**WHAT YOU ARE ASKED TO DO:** Only the lines below from the one that holds "border: 5px solid" through the one that holds "color: #eab308 ->" should appear in the answer, copied exactly, end lines included and pictures omitted.

**EXTRACTED ENTRIES:**
------------------------------------------------
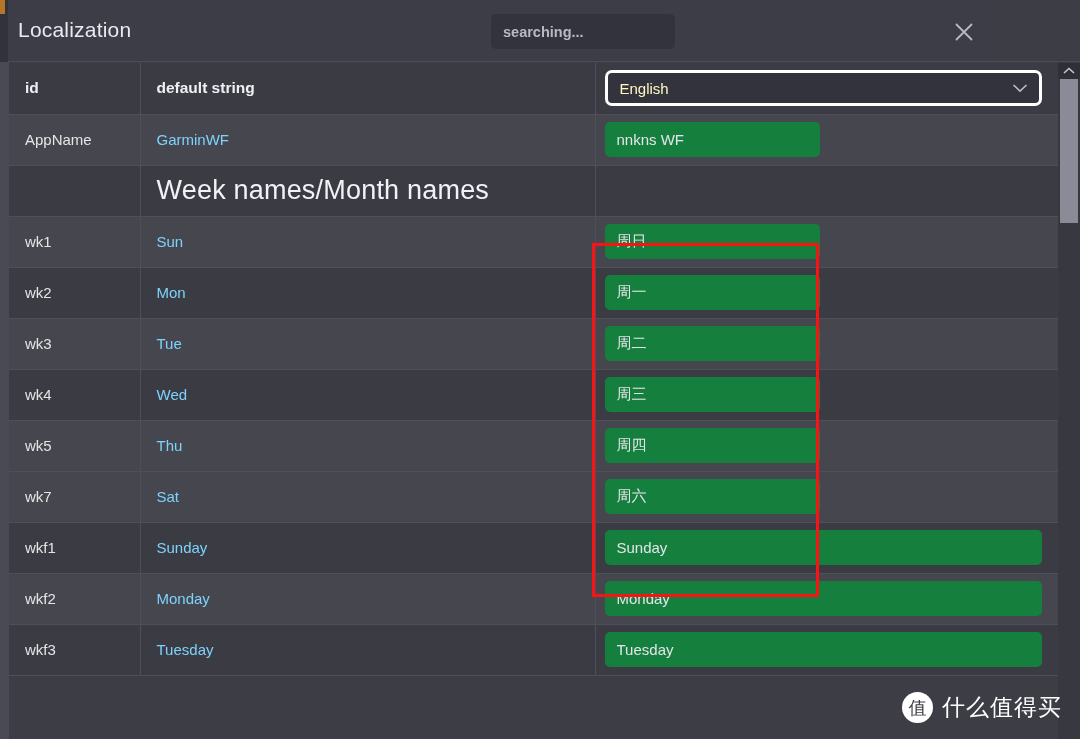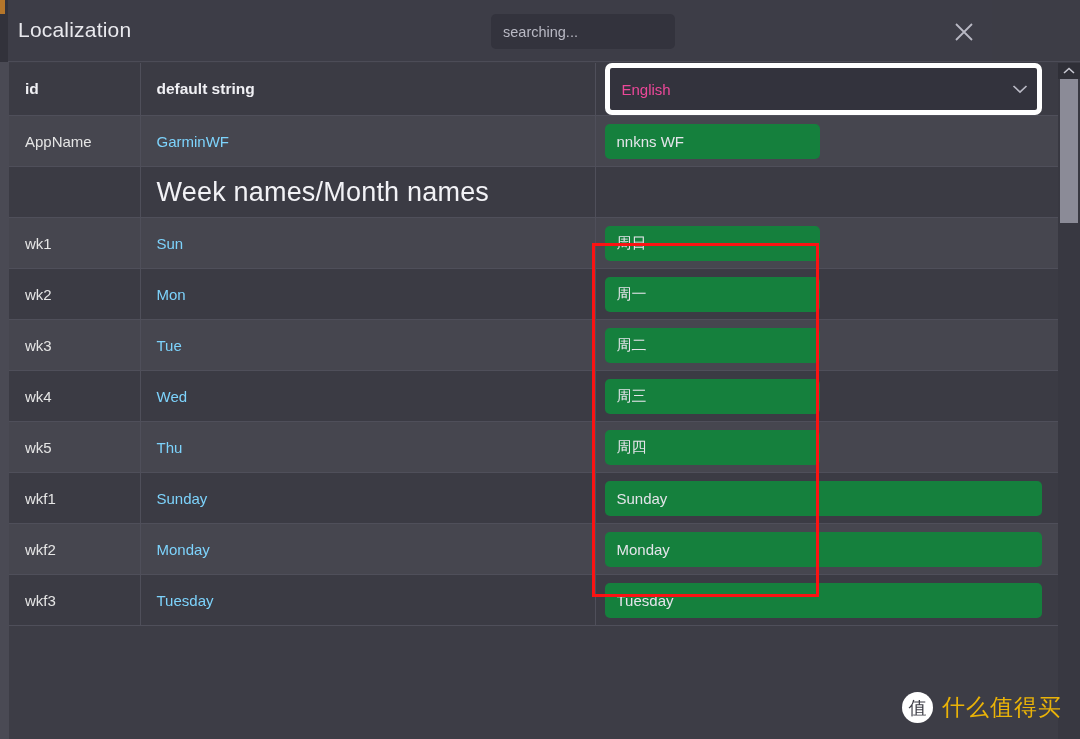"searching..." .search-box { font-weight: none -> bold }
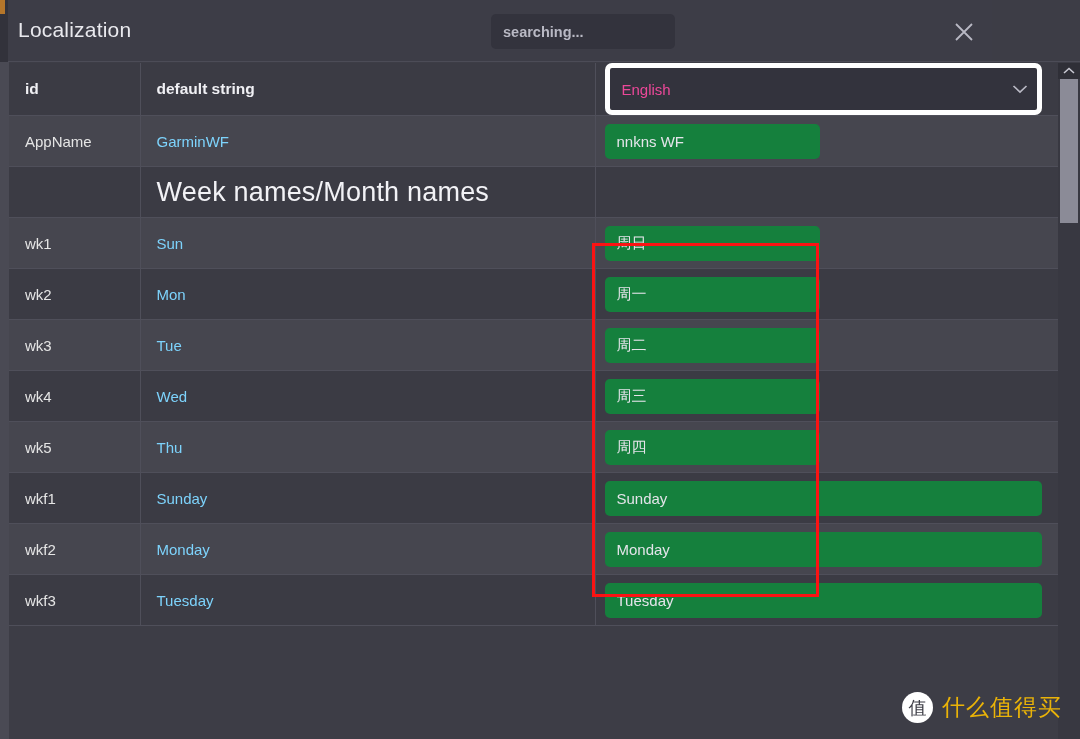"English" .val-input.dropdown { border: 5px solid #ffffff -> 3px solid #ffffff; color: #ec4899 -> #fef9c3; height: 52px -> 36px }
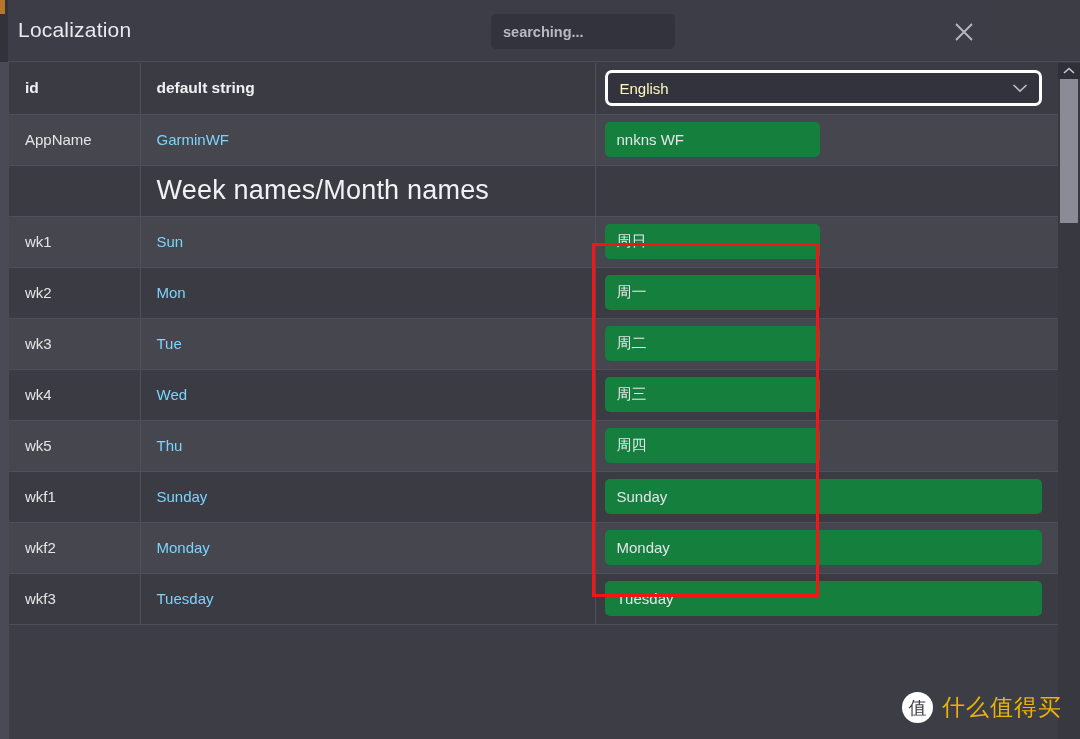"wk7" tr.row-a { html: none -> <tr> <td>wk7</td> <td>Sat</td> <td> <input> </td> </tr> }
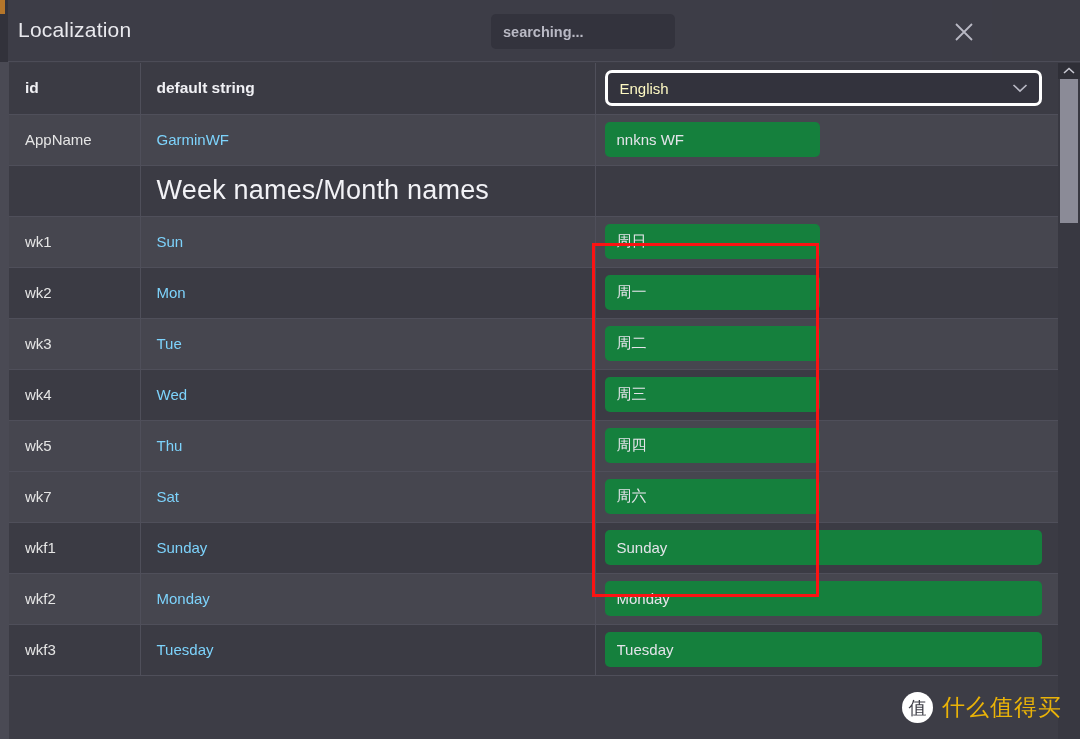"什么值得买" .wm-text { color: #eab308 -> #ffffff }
------------------------------------------------
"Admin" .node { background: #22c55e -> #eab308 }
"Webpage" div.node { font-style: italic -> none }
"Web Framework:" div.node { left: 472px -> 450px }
------------------------------------------------
**TASK RESPONSE:**
"English" .val-input.dropdown { border: 5px solid #ffffff -> 3px solid #ffffff; color: #ec4899 -> #fef9c3; height: 52px -> 36px }
"wk7" tr.row-a { html: none -> <tr> <td>wk7</td> <td>Sat</td> <td> <input> </td> </tr> }
"什么值得买" .wm-text { color: #eab308 -> #ffffff }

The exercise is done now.